Certain Power of Sum of Digits of N == N (running too slowly)

Question

I'm trying to write a Python script that finds all integers (N) where a certain power of the sum of the digits of N is equal to N. For example, N=81 qualifies, because 8 + 1 = 9, and a certain power of 9 (namely 2) = 81.

The ranges I chose are arbitrary. My script works but it is very, very slow. Ideally, I'd want to find the first 30 such integers in about 6000ms.

My first solution:

def powerOfSum1():
    listOfN = []
    arange = [a for a in range(11, 1000000)] #range of potential Ns
    prange = [a for a in range(2, 6)] # a range for the powers to calculate
    for num in arange:
        sumOfDigits = sum(map(int, str(num)))
        powersOfSum = [sumOfDigits**p for p in prange]
        if num in powersOfSum:
            listOfN.append(num)
    return listOfN

In my second solution, I tried storing all the powers for each sumOfDigits, but that did not improve the performance much.

def powerOfSum2():
    listOfN = []
    powers= {}
    for num in range(11, 1000000):
        sumOfDigits = sum(map(int, str(num)))
        summ = str(sumOfDigits)
        if summ in powers:
            if num in powers[summ]:
                listOfN.append(num)
        else:
            powersOfSum = [sumOfDigits**p for p in range(2,6)]
            powers[summ] = powersOfSum
            if num in powers[summ]:
                listOfN.append(num)
    return listOfN

I haven't studied data structures and algorithms yet, so I'd appreciate any pointers on making this script more efficient.

Answer 1

Your solution examines every possible integer to see it could be a solution. It's more efficient to only examine the integers that are actually powers to see if they are valid answers -- because there are fewer of those. Here is something that does this.

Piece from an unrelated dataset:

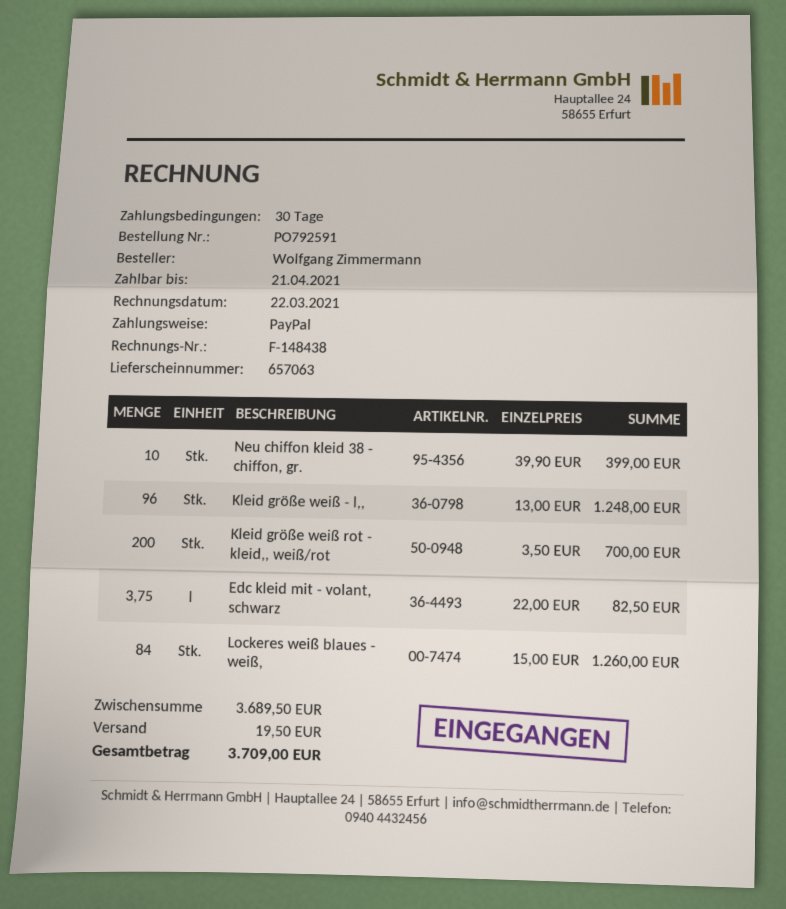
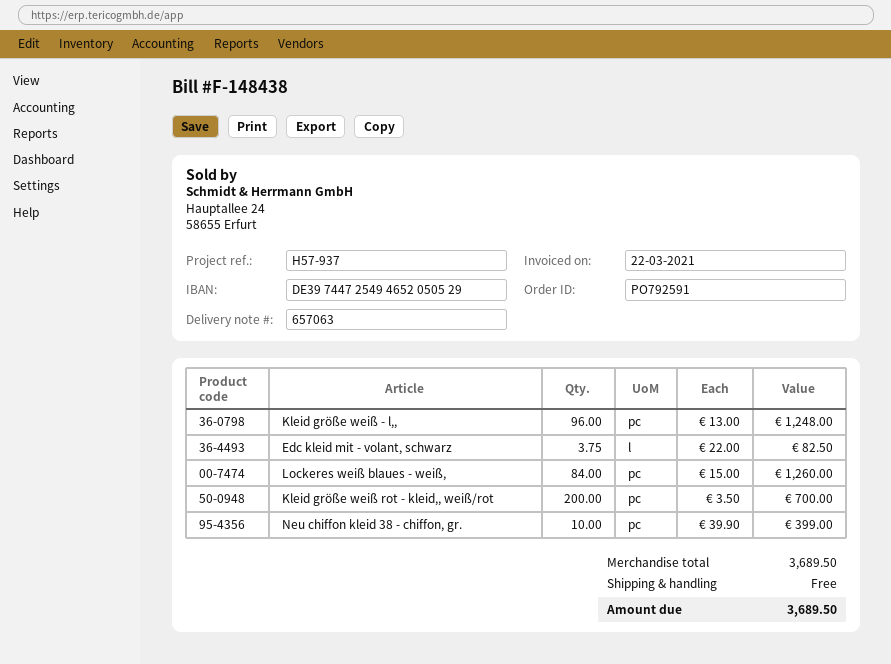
shipping: 19.50 -> 0.00
total: 3709.00 -> 3689.50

But it will probably take longer than 6s to find 30 -- they get scarce fast.

EDIT -- updated to do the faster digit-summing suggested in the comments by Padraic Cunningham and fjarri, and then updated to add a couple of more tweaks, make it a generator, and make it Python-3 friendly.

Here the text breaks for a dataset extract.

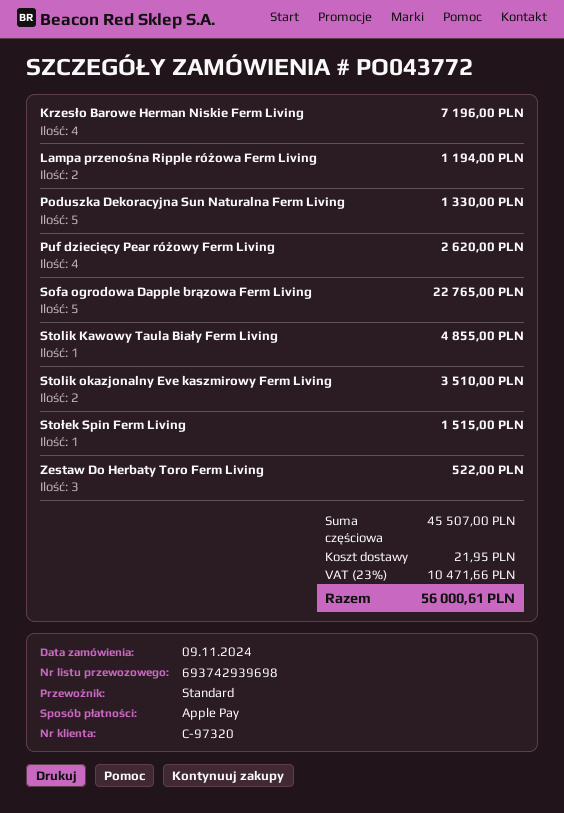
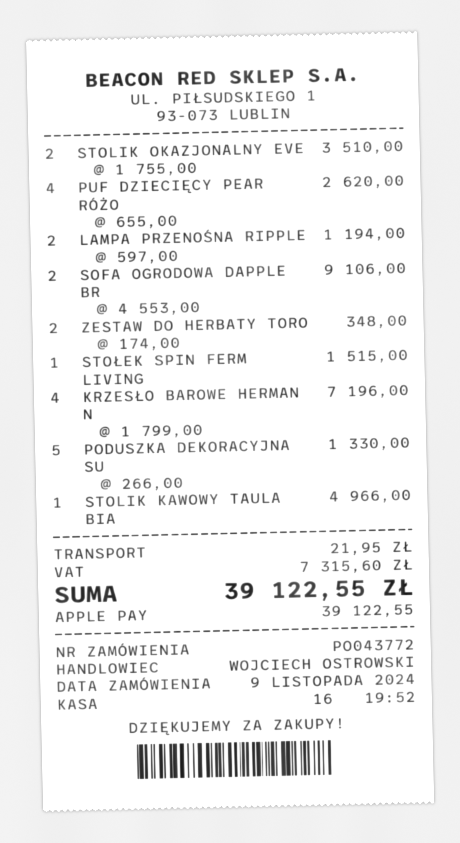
Sofa ogrodowa Dapple brązowa Ferm Living: 5 for 22765.00 -> 2 for 9106.00
Stolik Kawowy Taula Biały Ferm Living: 1 for 4855.00 -> 1 for 4966.00
Zestaw Do Herbaty Toro Ferm Living: 3 for 522.00 -> 2 for 348.00
tax: 10471.66 -> 7315.60
total: 56000.61 -> 39122.55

It still gets slow fast, but the algorithm may be parallelizable -- maybe you could put the digit-summing in a separate process.

EDIT 2 -- Shaved off some time by doing a quick check of whether the base and the result value are equal modulo 9. There may be further number theory tricks afoot...

import heapq
import functools


def get_powers():
    heap = []
    push = functools.partial(heapq.heappush, heap)
    pop = functools.partial(heapq.heappop, heap)
    nextbase = 3
    nextbasesquared = nextbase ** 2
    push((2**2, 2, 2))
    while 1:
        value, base, power = pop()
        if base % 9 == value % 9:
            r = 0
            n = value
            while n:
                r, n = r + n % 10, n // 10
            if r == base:
                yield value, base, power
        power += 1
        value *= base
        push((value, base, power))
        if value > nextbasesquared:
            push((nextbasesquared, nextbase, 2))
            nextbase += 1
            nextbasesquared = nextbase ** 2


for i, info in enumerate(get_powers(), 1):
    print(i, info)

Answer 2

This is a great time to break out a profiler and see where your code is spending all its time. To do that, I put a little cProfiler wrapper around your code:

#!/usr/bin/env python

import cProfile

import math


def powerOfSum1():
    listOfN = []
    arange = [a for a in range(11, 1000000)] #range of potential Ns
    prange = [a for a in range(2, 6)] # a range for the powers to calculate
    for num in arange:
        sumOfDigits = sum(map(int, str(num)))
        powersOfSum = [sumOfDigits**p for p in prange]
        if num in powersOfSum:
            listOfN.append(num)
    return listOfN


def main():
    cProfile.run('powerOfSum1()')

if __name__ == "__main__":
    main()

Running this, here's what I got:

⌁ [alex:/tmp] 44s $ python powers.py
         1999993 function calls in 4.089 seconds

   Ordered by: standard name

   ncalls  tottime  percall  cumtime  percall filename:lineno(function)
        1    0.005    0.005    4.089    4.089 <string>:1(<module>)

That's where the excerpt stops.